Trois voies pour connaître le monde: la science, la littérature et le sexe. Un medium commun entre elles : le regard.
A travers le trio complexe que forment un père, son fils et la femme de ce dernier,
Moravia jette les lignes de son récit, comme autant de hameçons...
Pêche inventive, complexe, intelligente et déroutante.
Le Narrateur, Dodo, professeur de littérature française sans grand renom, a un surnom ridicule, enfantin et régressif. Il est l'époux de la belle Silvia qui l'aime mais étrangement le quitte "pour réfléchir ». Tous deux vivent dans l'appartement du père de Dodo, émérite professeur de physique à la faculté, un vieux Don Juan provisoirement hors de course - encore que...- des suites d'un accident de voiture.
Entre le vieil homme, guetté par l'âge et l'impotence - à ne pas confondre avec l'impuissance- et l'homme jeune, empêtré dans son passé de rebelle et refusant honneurs et possessions matérielles, se joue une rivalité qui a le sexe pour emblème, pour terrain. le sexe, le désir et la transgression.
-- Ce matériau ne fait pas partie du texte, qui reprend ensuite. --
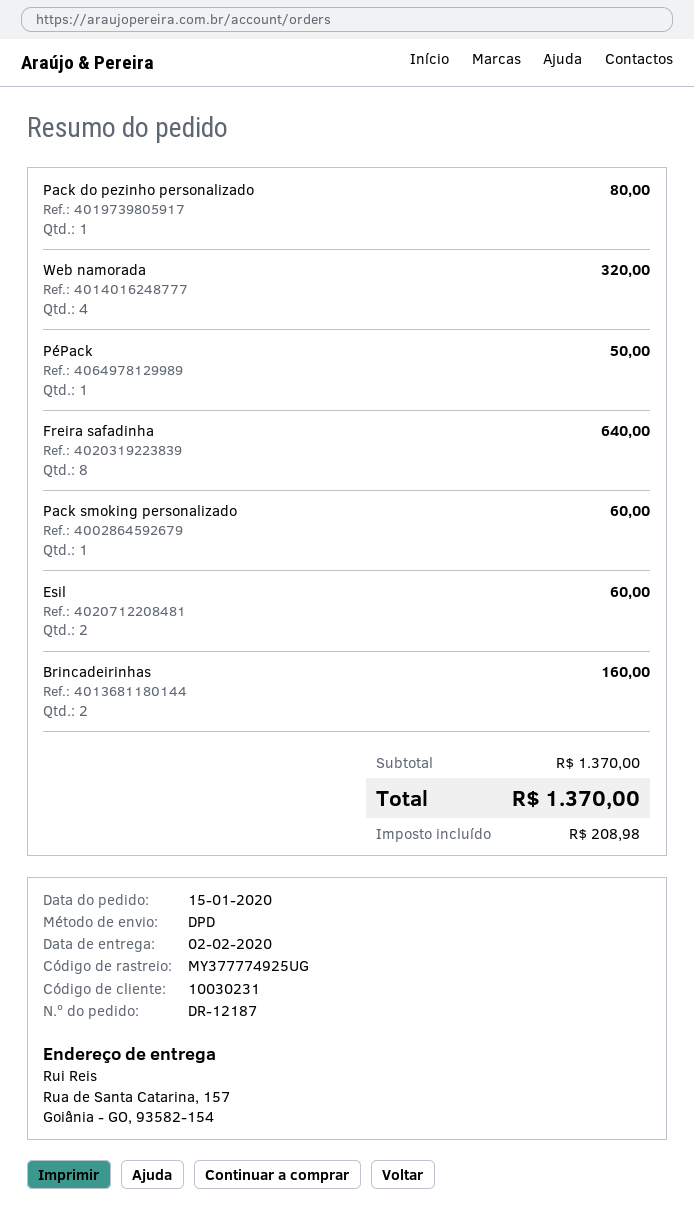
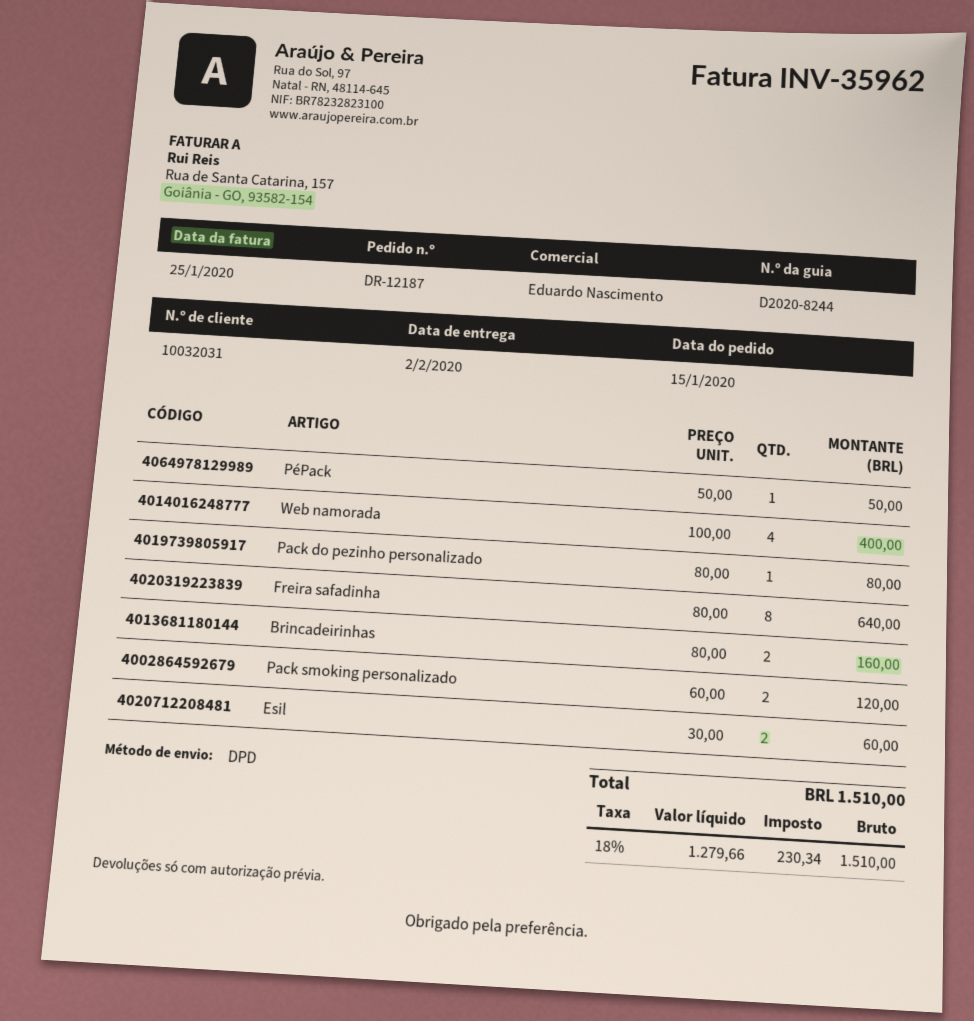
customer number: 10030231 -> 10032031
Web namorada: 4 for 320.00 -> 4 for 400.00
Pack smoking personalizado: 1 for 60.00 -> 2 for 120.00
tax: 208.98 -> 230.34
total: 1370.00 -> 1510.00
Silvia est en effet l'enjeu de cette lutte mortifère.
Le vieil homme est un scientifique, son fils un littéraire : chacun a sa grille pour analyser le conflit immémorial entre père et fils, dans le tissu compliqué des relations humaines.
Etrangement, avant même de centrer son inquiétude sur ce problème intime et douloureux, c'est la catastrophe nucléaire qui obsède le narrateur : il voit des champignons atomiques s'ouvrir comme de monstrueux parachutes au-dessus de la coupole de Saint-Pierre de Rome.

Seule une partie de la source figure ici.